In a post yesterday, I quoted Thomas More about fancy clothing: “how fine soever that thread may be, it was once no better than the fleece of a sheep, and that sheep was a sheep still for all its wearing it.” Maybe I’m going have to start using that quote every day.
On Saturday, Elisabeth von Thurn und Taxis, a German princess and Vogue style editor, tried to be amusing. While in Paris, she saw a homeless woman named Maryse Dumas reading a copy of Vogue. Von Thurn und Taxis took a picture. Having found, she thought, the perfect human prop and punchline, the princess posted the image on Instagram with this caption: “Paris is full of surprises….and @voguemagazine readers even in unexpected corners!”

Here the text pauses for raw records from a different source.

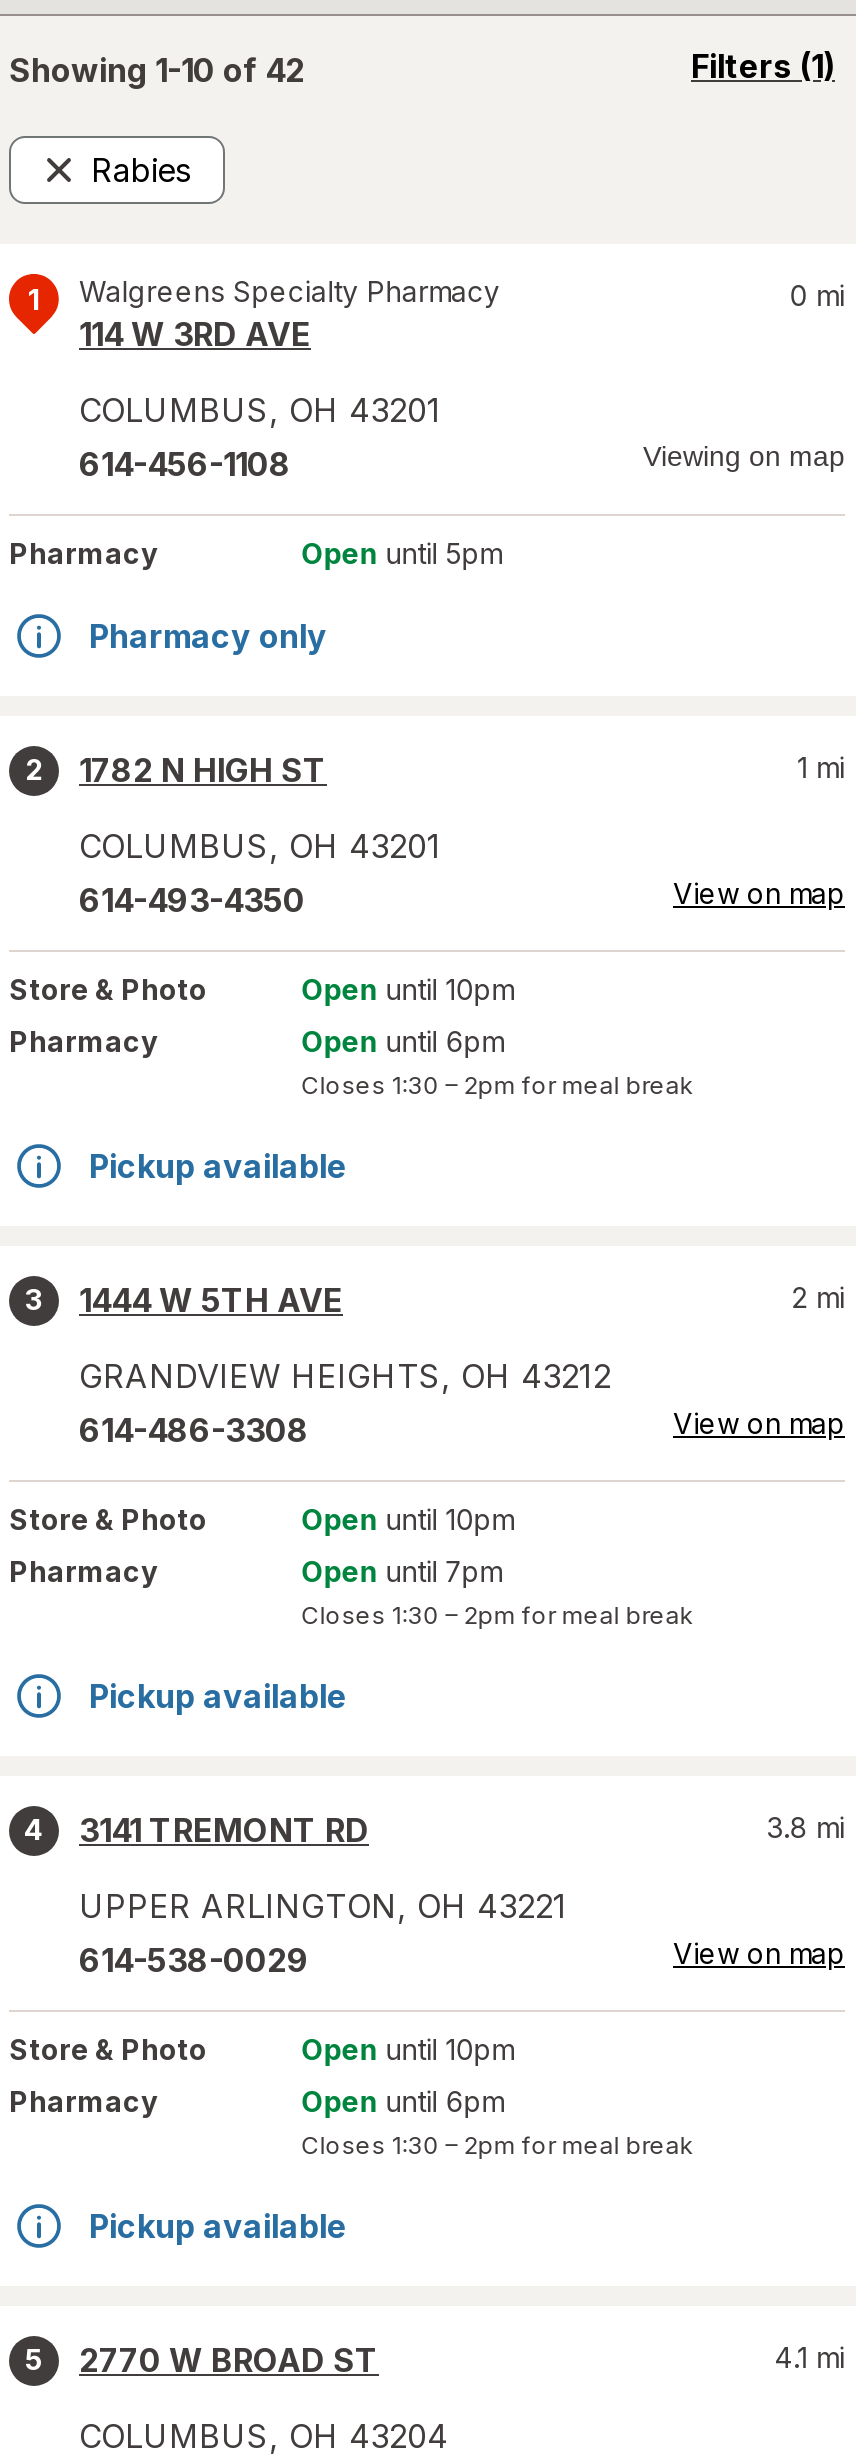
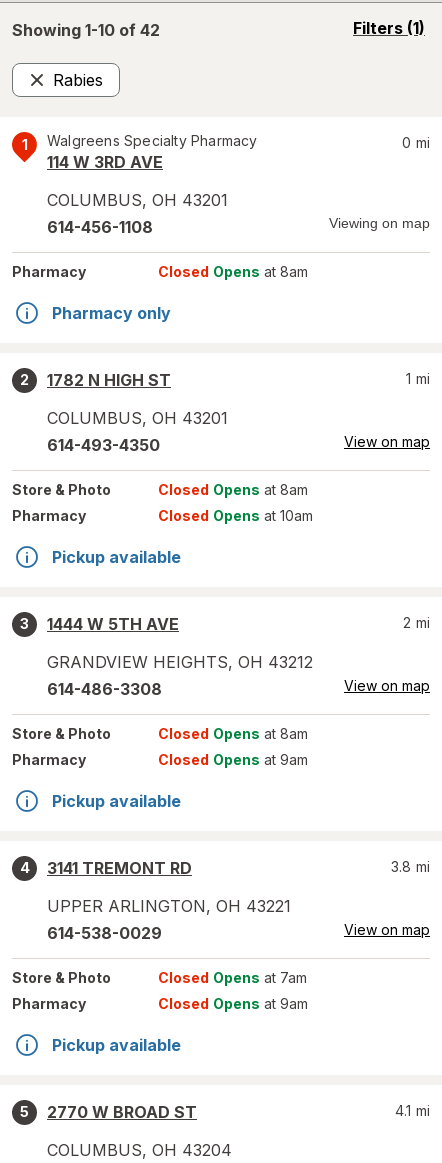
- Open until 5pm
+ Closed Opens at 8am

- Open until 10pm
+ Closed Opens at 8am

- Open until 6pm
- Closes 1:30 – 2pm for meal break
+ Closed Opens at 10am

- Open until 10pm
+ Closed Opens at 8am

- Open until 7pm
- Closes 1:30 – 2pm for meal break
+ Closed Opens at 9am

- Open until 10pm
+ Closed Opens at 7am

- Open until 6pm
- Closes 1:30 – 2pm for meal break
+ Closed Opens at 9am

Surprisingly, even people who spend time looking at and commenting on Vogue editors’ Instagram posts found the image offensive. (Actually, come to think of it, “in poor taste” and “tasteless” were the preferred terms of opprobrium, suggesting that the Vogue vocabulary influences even its readers’ outrage.)

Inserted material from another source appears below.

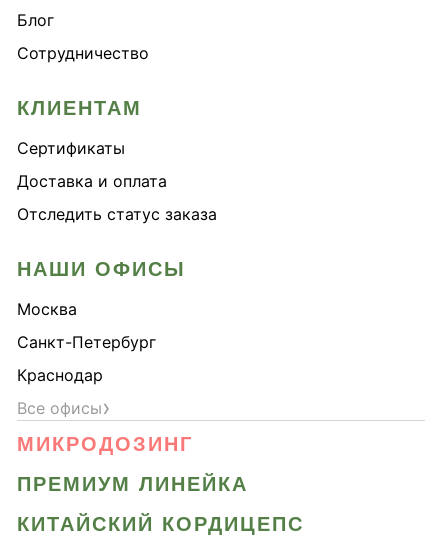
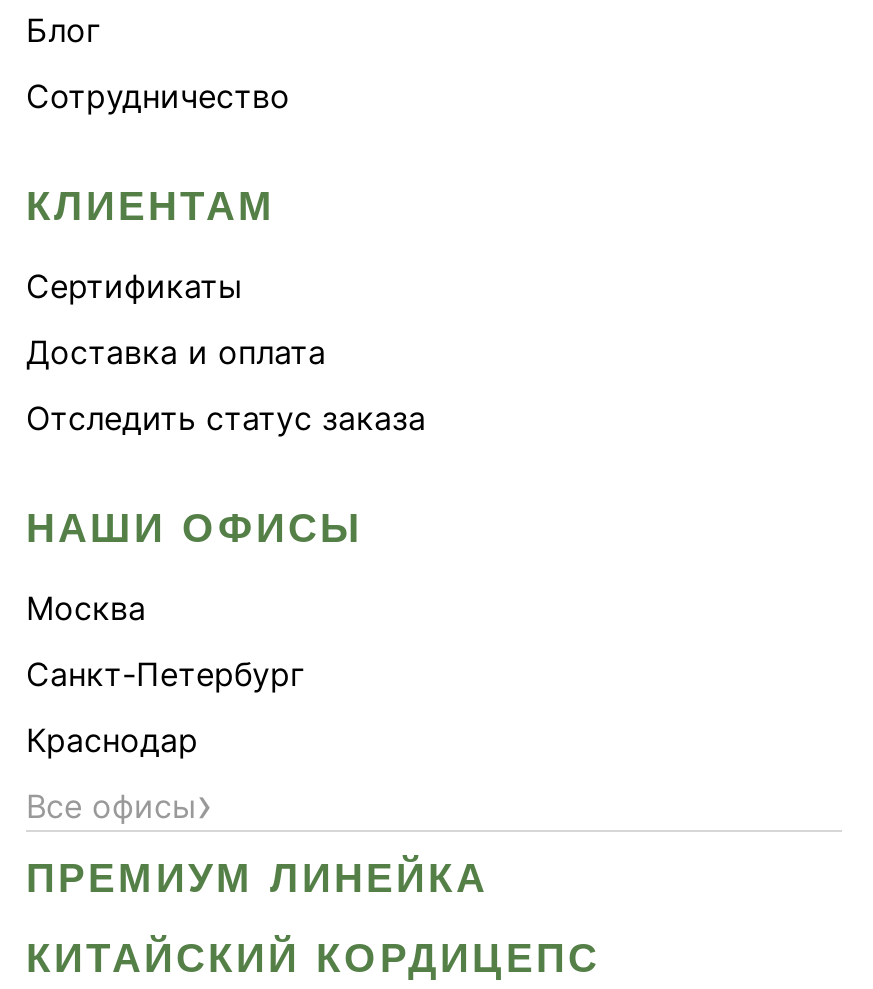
- МИКРОДОЗИНГ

After initially standing by her decision to post the photo, von Thurn und Taxis deleted the image and offered these words: “I wanted to extend my sincerest apologies for the offence my post has caused.”
The episode was so shameful that even Britain’s far-right Daily Mail published an article unsympathetic to the princess. They even interviewed Ms. Dumas, who said “It’s no joke being destitute.” Regarding von Thurn und Taxis’s apology, Dumas stated, “No one has said sorry to me.”

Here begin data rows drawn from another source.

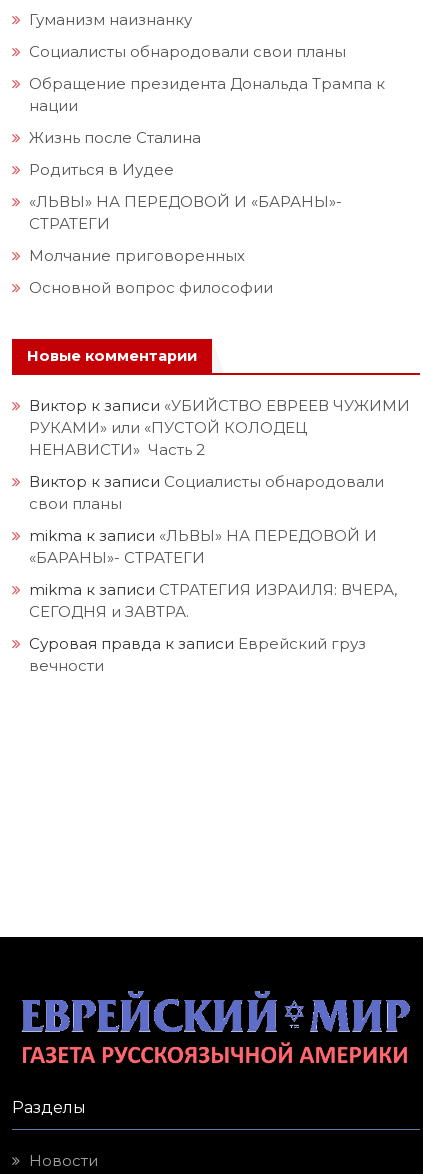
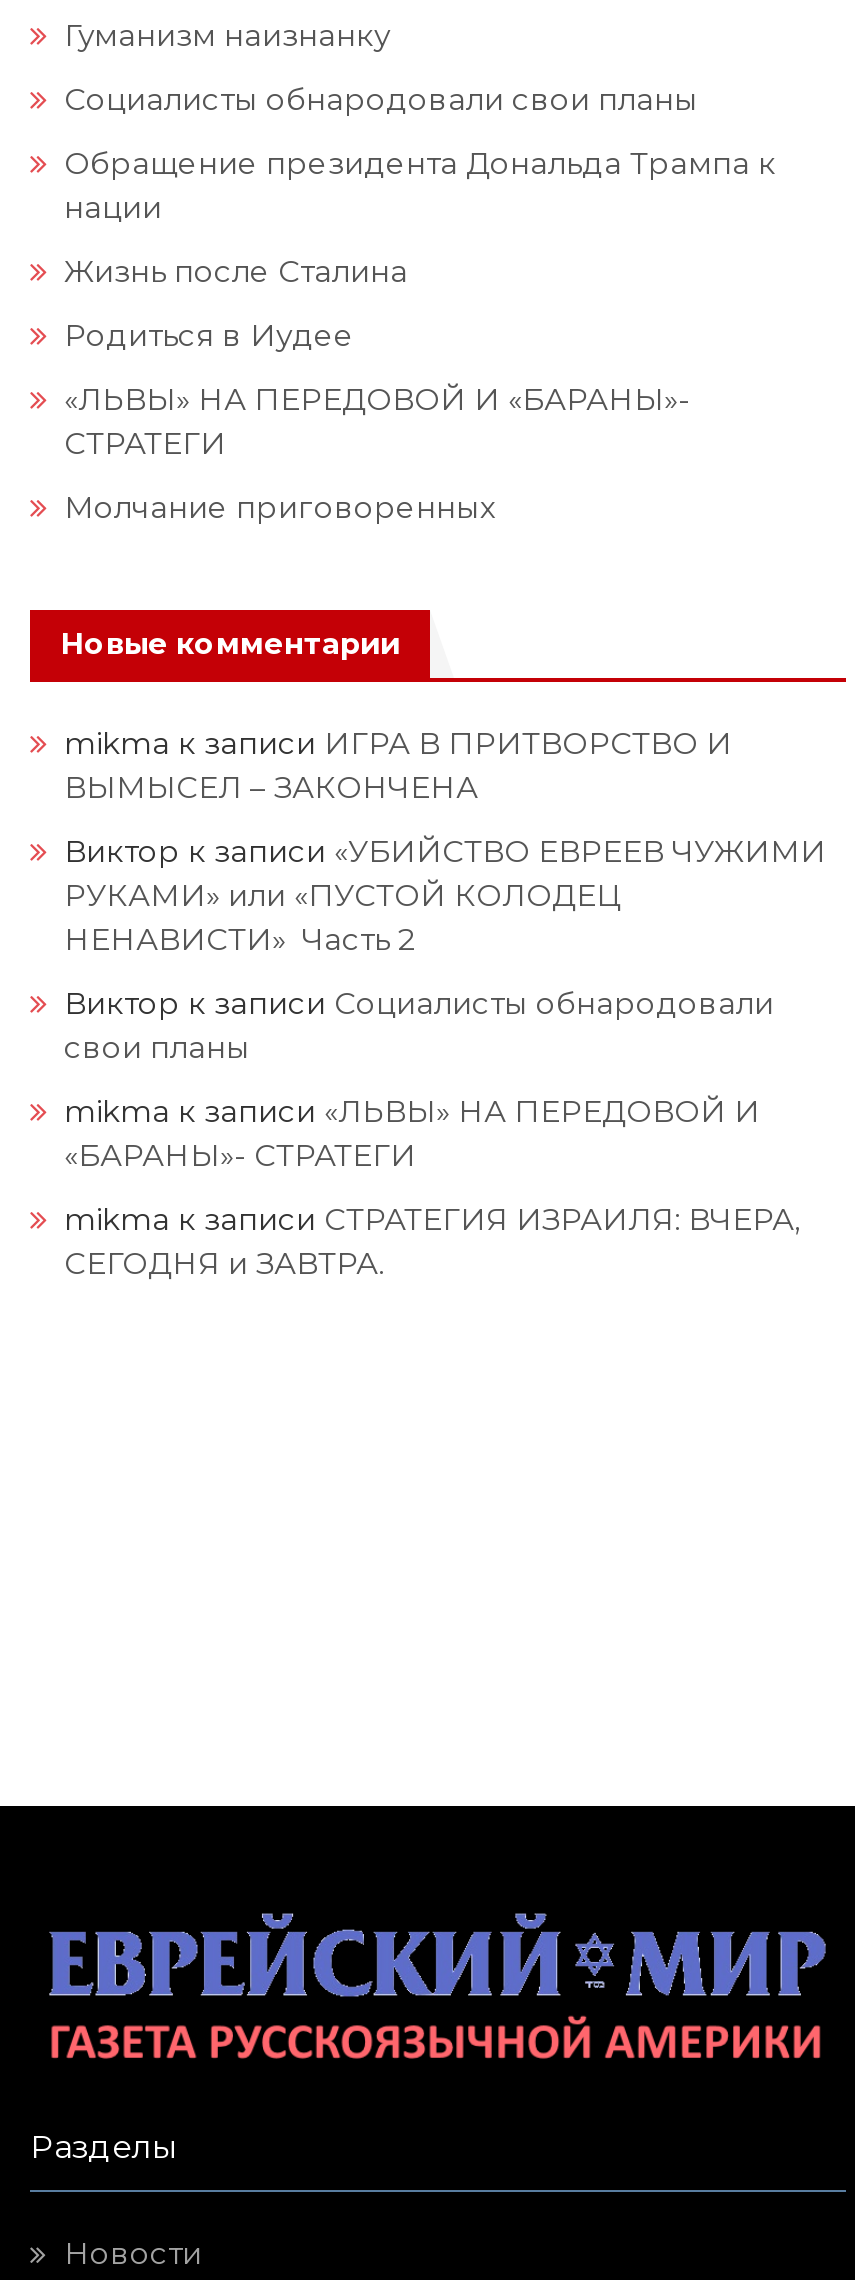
- Основной вопрос философии

+ mikma к записи ИГРА В ПРИТВОРСТВО И
+ ВЫМЫСЕЛ – ЗАКОНЧЕНА

moved down: Виктор к записи «УБИЙСТВО ЕВРЕЕВ ЧУЖИМИ | РУКАМИ» или «ПУСТОЙ КОЛОДЕЦ | НЕНАВИСТИ» Часть 2 | ... | mikma к записи СТРАТЕГИЯ ИЗРАИЛЯ: ВЧЕРА, | СЕГОДНЯ и ЗАВТРА.

- Суровая правда к записи Еврейский груз
- вечности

The Mail then returned to its standard editorial practice of bellowing for policies that increase poverty and homelessness.
I don’t expect von Thurn und Taxis to learn anything from this experience, any more than the Daily Mail will. But here is what I would say to her and her Vogue colleagues. Your class privilege does not make you superior to anyone. Nor does your job marketing staggeringly expensive totems of snobbery to the posh and frivolous. Quite the contrary.